[Version comparison data]
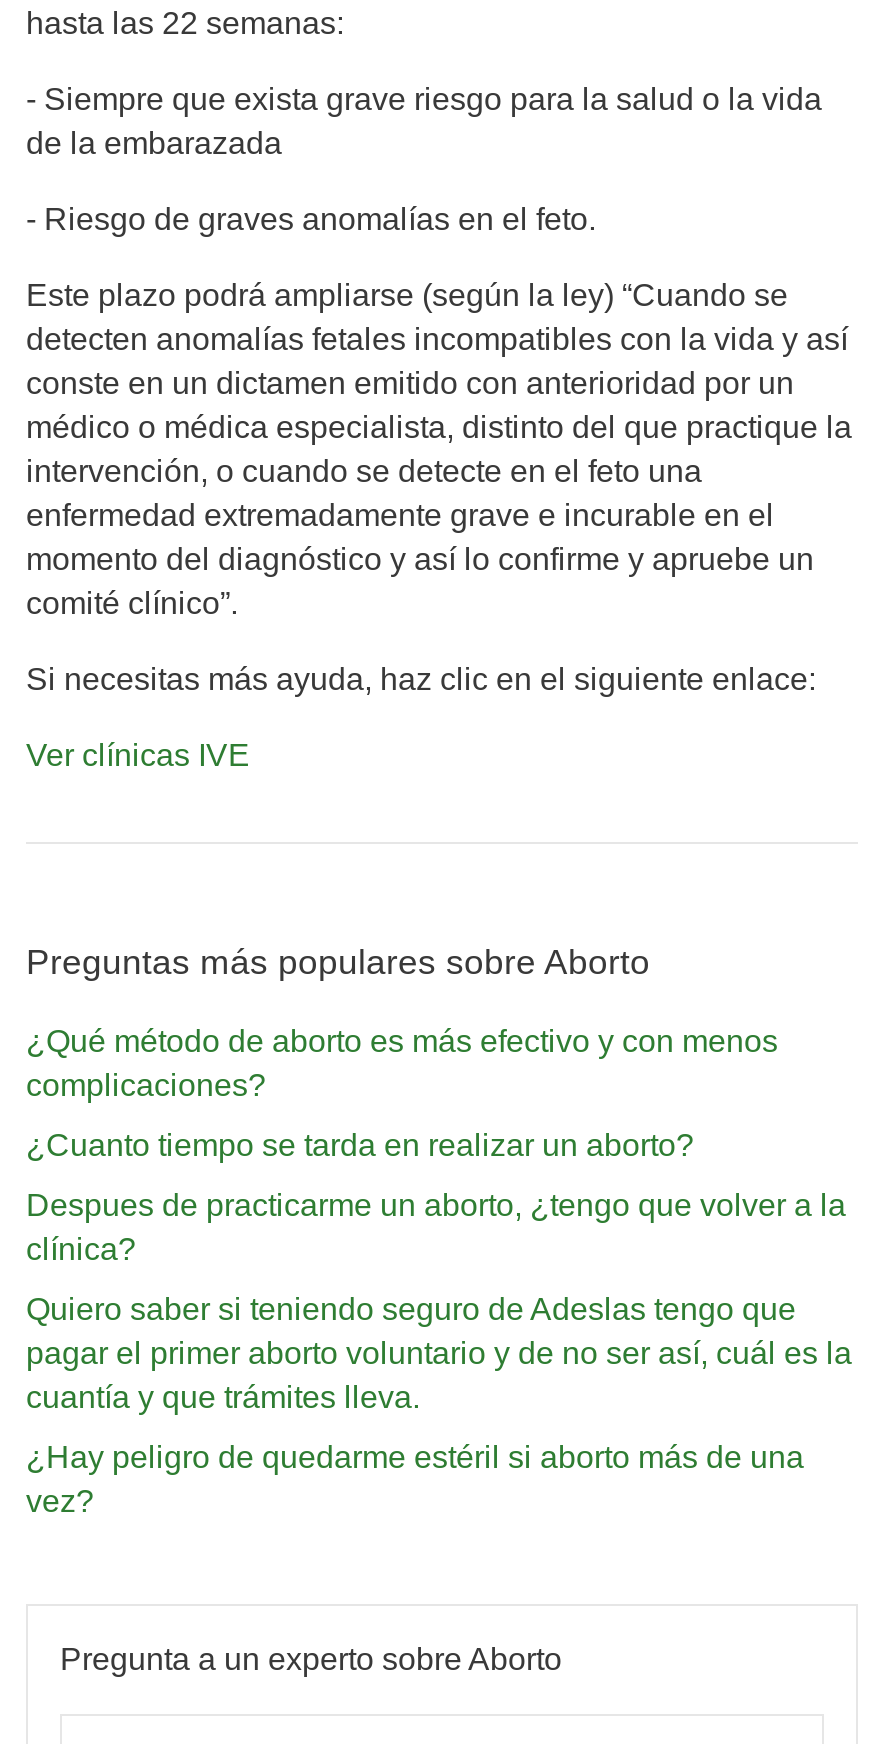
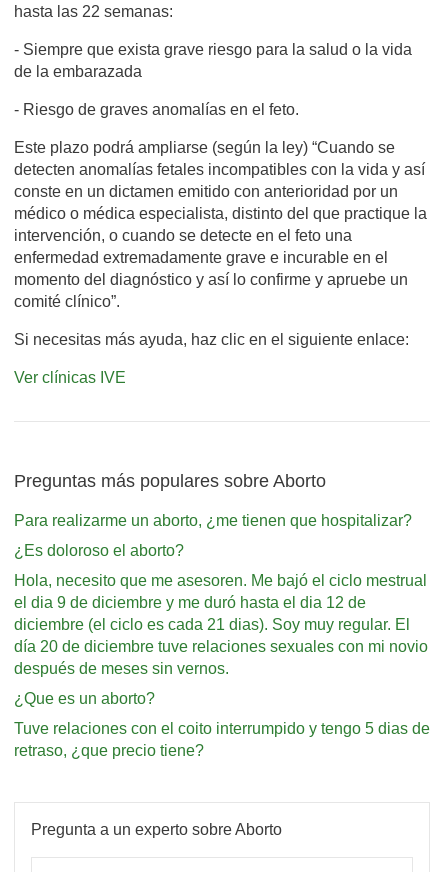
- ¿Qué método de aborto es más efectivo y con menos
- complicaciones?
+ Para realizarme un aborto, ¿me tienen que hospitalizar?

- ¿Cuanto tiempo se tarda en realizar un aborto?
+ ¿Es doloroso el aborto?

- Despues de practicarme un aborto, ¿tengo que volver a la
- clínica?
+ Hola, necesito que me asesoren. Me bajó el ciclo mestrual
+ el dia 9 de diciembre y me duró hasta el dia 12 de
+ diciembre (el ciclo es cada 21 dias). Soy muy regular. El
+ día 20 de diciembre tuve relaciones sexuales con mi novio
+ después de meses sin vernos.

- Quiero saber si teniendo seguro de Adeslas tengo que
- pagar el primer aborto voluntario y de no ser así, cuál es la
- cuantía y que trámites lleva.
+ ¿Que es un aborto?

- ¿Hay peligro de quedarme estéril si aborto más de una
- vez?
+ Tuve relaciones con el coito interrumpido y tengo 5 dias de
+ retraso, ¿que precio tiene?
* * *
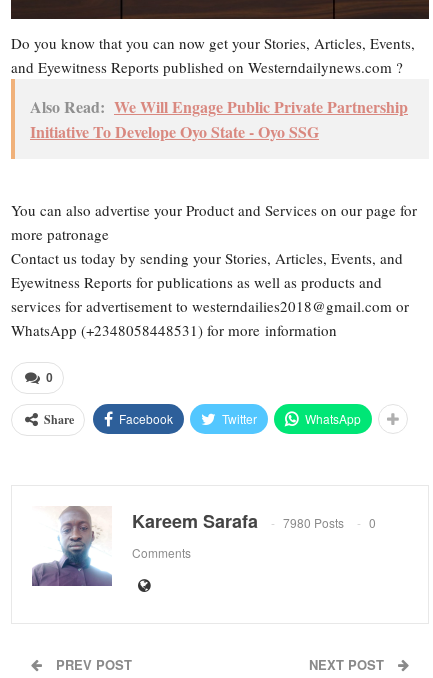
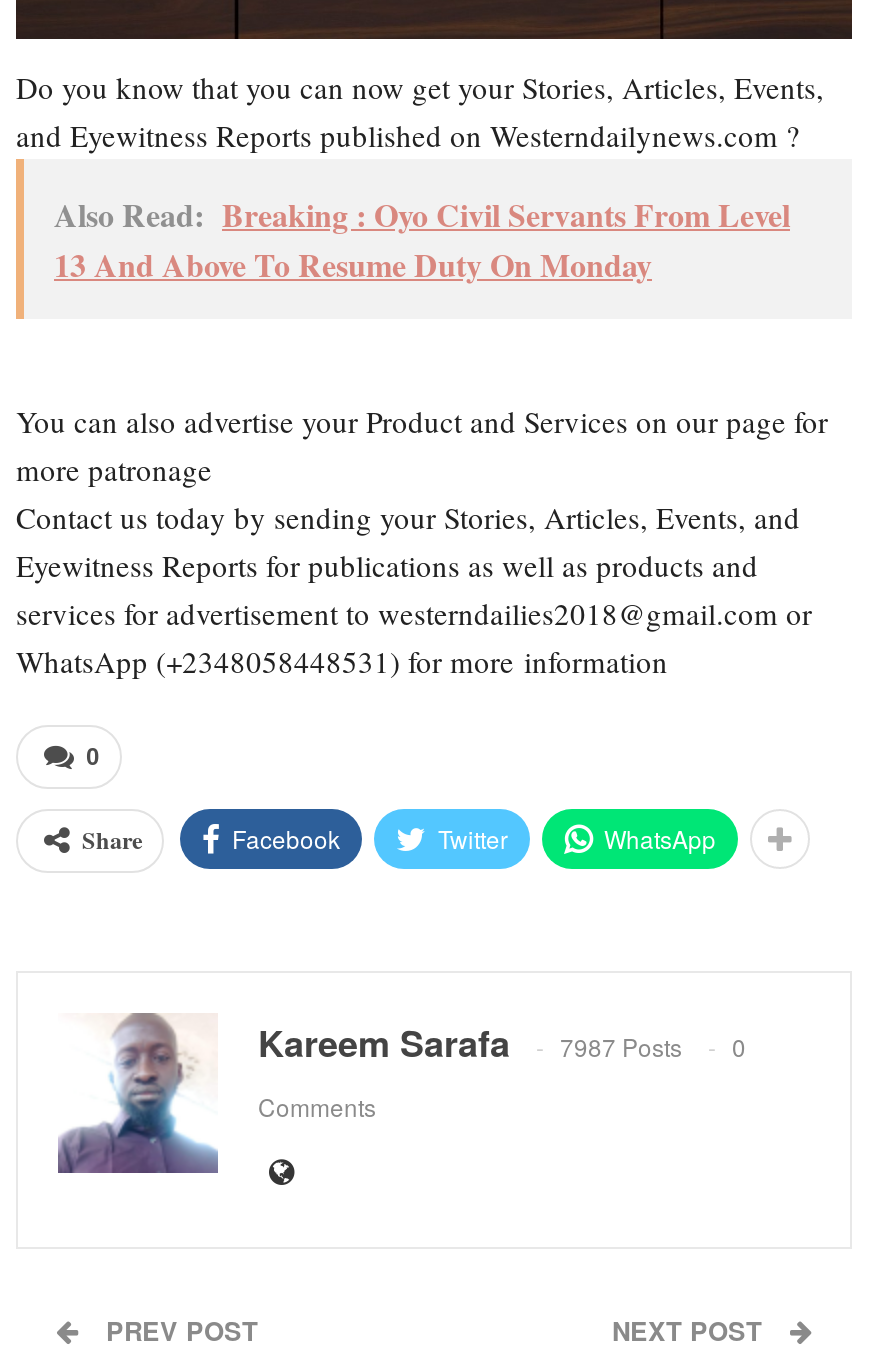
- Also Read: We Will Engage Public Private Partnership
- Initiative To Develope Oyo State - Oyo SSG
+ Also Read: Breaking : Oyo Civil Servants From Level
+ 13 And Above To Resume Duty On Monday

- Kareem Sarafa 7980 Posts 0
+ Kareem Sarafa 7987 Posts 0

__WORK INSTRUCTIONS__. Take each line above that holds the string "relaciones" and copy it.

__ANSWER BOX__.
+ día 20 de diciembre tuve relaciones sexuales con mi novio
+ Tuve relaciones con el coito interrumpido y tengo 5 dias de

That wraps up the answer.